|
|
Türk güreşi tuş!
Yıllardır Türk sporuna 'can simidi' konumuna gelen güreşimizin şimdiki yöneticilerine kulak veriyor musunuz? Asbaşkanından başkanına, demeçleriyle gazetelerde manşet üzerine manşet oluşturuyorlar. Belki de son derece doğal! Şampiyonalarda başarı gelmeyince... Eskisi gibi madalya toplamakta sıkıntı çoğaldıkça insanların diline vuruyor... Ve güreşte yapılacak başka iş bulunamayınca da alakasız demeçlerin ardı arkası kesilmiyor! Bir gün federasyon asbaşkanı Sebahattin Kasap, "Güreş ata sporu değil" derken; ertesi gün federasyon başkanı, Hamza Yerlikaya ve Şeref Eroğlu'nu ceza kuruluna verdiğini açıklıyor! Şu işe bakınız! Federasyon asbaşkanı Sn.Kasap, "Türkler'in tarih sahnesine çıkışından çok önce Yunan ve Mısır'da güreş yapılıyordu" diyor. Tabii bu tez "Türkler'in tarih sahnesine çıkışı Yunan ve Mısırlılar'dan daha sonradır" anlamını da taşıyor.
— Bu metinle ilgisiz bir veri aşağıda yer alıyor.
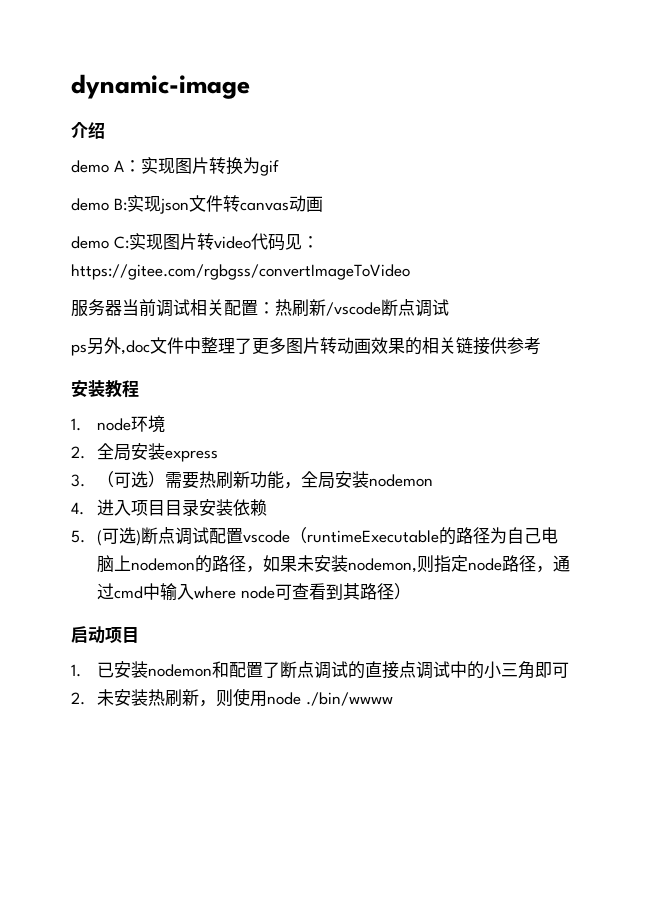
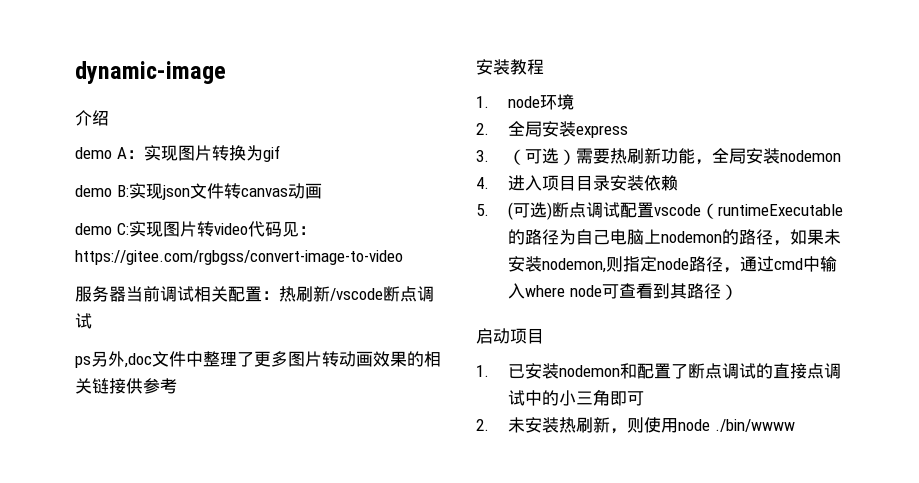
[71,264,410,280] https://gitee.com/rgbgss/convertImageToVideo -> [75,250,403,265] https://gitee.com/rgbgss/convert-image-to-video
El insaf! El izan! Sn. idareci sizin işiniz güreşte başarı sağlamak mı? Tarih öğretmek mi? Birkaç eski Yunan figüründen esinlenerek böyle bir tezle ortaya çıkmanın güreşe ne katkısı olur! Acaba sn. asbaşkanın Türk Dünyası Araştırma Vakfı Başkanı Prof.Dr.Turan Yazgan'ın yayınlarından haberi var mı? Orada Türk güreşi ile ilgili yayınlanan; "Güreş; Sümer, Hitit, Hun ve Saka süslemelerinde vardır! Bunların idmanları taş kaldırma, ağaçla boğuşma şeklinde başlar, sonra eşli idmanlara geçilirdi" ifadelerinden haberdar mı? Sn. asbaşkan, Gaziantep yöresindeki aba güreşlerinin halen Moğol, Kazak, Kırgız gibi Orta Asya bölgelerinin ana sporu olduğundan haberdar mı? Haberdar değilse böyle asılsız demeçlerle ne yapmak istiyor. Ardından başkanca açıklanan Yerlikaya ve Eroğlu'nun ceza kuruluna sevki planlı bir hareket ya da güreşte bir hesaplaşma mı? Bunların hepsine ya kendileri cevap verecek ya da spor kamuoyu bir gün bu hataların biletini kesecek!